Advancing Early Diagnostic Accuracy for Alzheimer's Disease Through the Integration of Machine and Deep Learning Paradigms by Applying Multisource Datasets
DOI:
https://doi.org/10.58190/icisna.2024.88Keywords:
Alzheimer's Disease, Machine Learning, Deep Learning, Convolutional Neural Network, Evaluation MetricsAbstract
Alzheimer's disease (AD) is a progressive neurodegenerative disorder with a critical need for early and accurate diagnosis. In this research, various machine learning (ML) and deep learning (DL) techniques are employed for identifying reliable biomarkers for early-stage AD detection.
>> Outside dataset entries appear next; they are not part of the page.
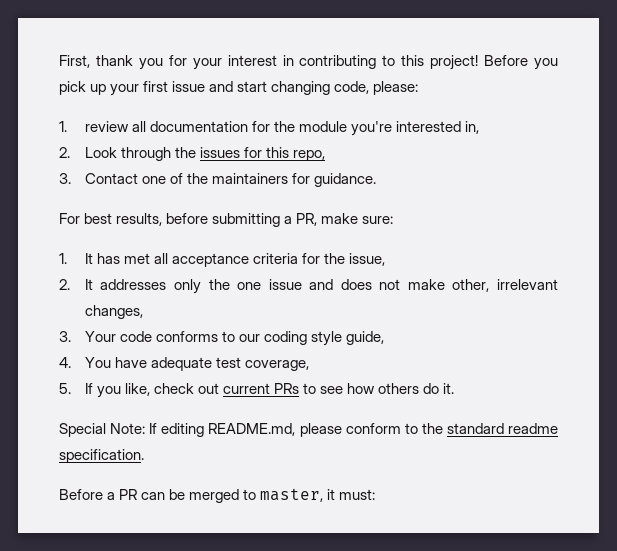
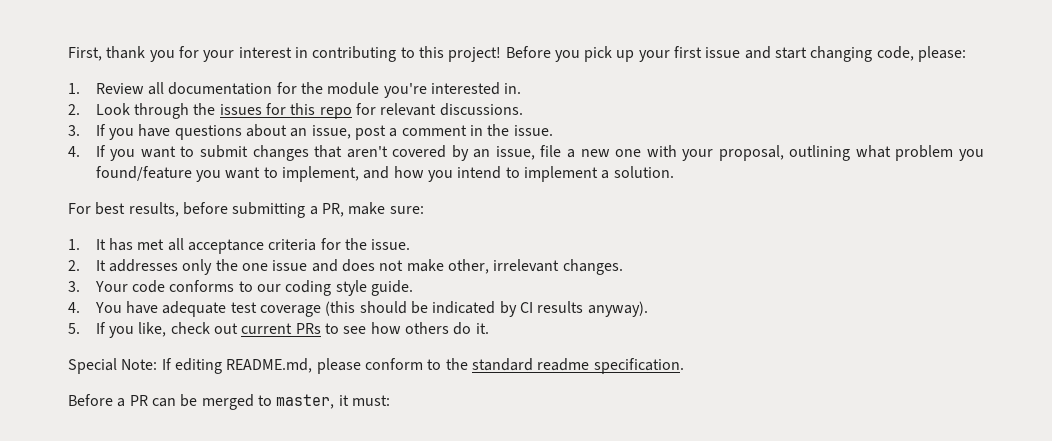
[84,121,129,132] review -> [95,83,144,94] Review
[465,121,480,134] in, -> [504,83,522,94] in.
[293,150,326,161] [59,173,377,187] repo, // 3. Contact one of the maintainers for guidance. -> [319,103,523,119] [68,124,553,140] [68,145,985,161] [95,166,674,182] repo for relevant discussions. // 3. If you have questions about an issue, post a comment in the issue. // 4. If you want to submit changes that aren't covered by an issue, file a new one with your proposal, outlining what problem you found/feature you want to implement, and how you intend to implement a solution.
[349,253,386,266] issue, -> [371,239,411,250] issue.
[84,305,143,319] changes, -> [562,259,623,275] changes.
[346,331,385,345] guide, -> [370,280,413,296] guide.
[245,360,310,371] coverage, -> [259,301,648,317] coverage (this should be indicated by CI results anyway).

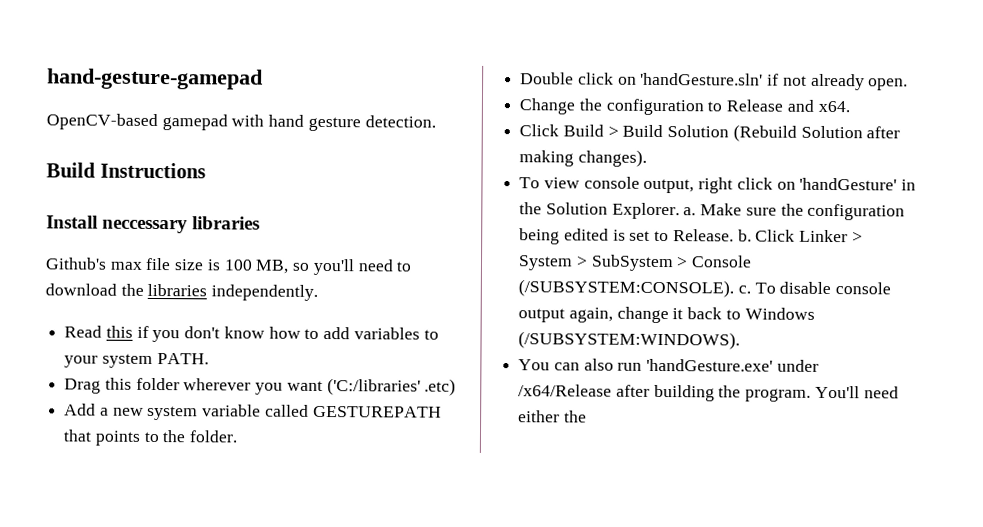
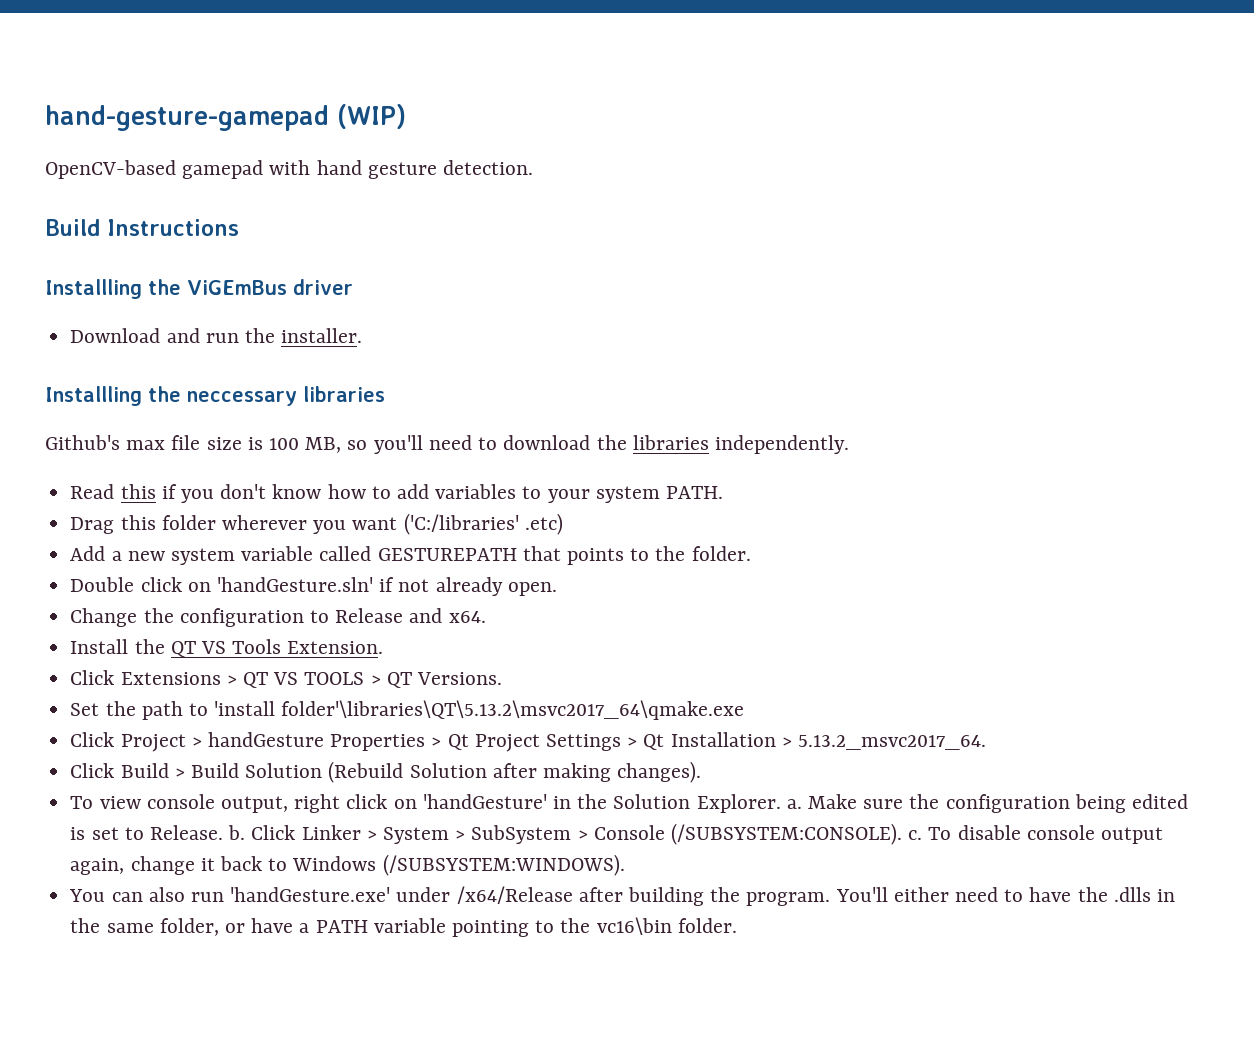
(263, 79) none -> [337,104,406,129] (WIP)
[46,215,98,229] Install -> [45,279,353,299] [70,328,363,343] [45,386,181,406] Installling the ViGEmBus driver // Download and run the installer. // Installling the
(850, 106) none -> [70,639,384,657] [70,670,502,688] [70,700,745,720] [70,732,987,752] // Install the QT VS Tools Extension. // Click Extensions > QT VS TOOLS > QT Versions. // Set the path to 'install folder'\libraries\QT\5.13.2\msvc2017_64\qmake.exe // Click Project > handGesture Properties > Qt Project Settings > Qt Installation > 5.13.2_msvc2017_64.
[863,386,899,399] [518,410,587,423] need either the -> [893,887,1176,902] [70,917,737,937] either need to have the .dlls in the same folder, or have a PATH variable pointing to the vc16\bin folder.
This research paper presents a comprehensive approach utilizing a myriad of artificial intelligence (AI) and machine learning (ML), i.e., self-attention mechanisms with Convolutional Neural Networks (CNN) model has been proposed for predicting the onset of AD. The study has compared these models including Gaussian Naive Bayes (GNB), Decision Trees (DT), Random Forest (RF), XGBoost, Voting Classifier (VC) where the proposed Feature based CNN (F-CNN) network produces the highest classification accuracy, sensitivity, recall, AUC and F1 scores by utilizing datasets such as the Alzheimer's Disease Neuroimaging Initiative (ADNI). The proposed approach holds promise for early detection and intervention in AD, potentially enabling clinicians to intervene before the onset of clinical symptoms. The findings of this research could significantly contribute to improving patient outcomes and advancing our understanding of Alzheimer's disease pathology.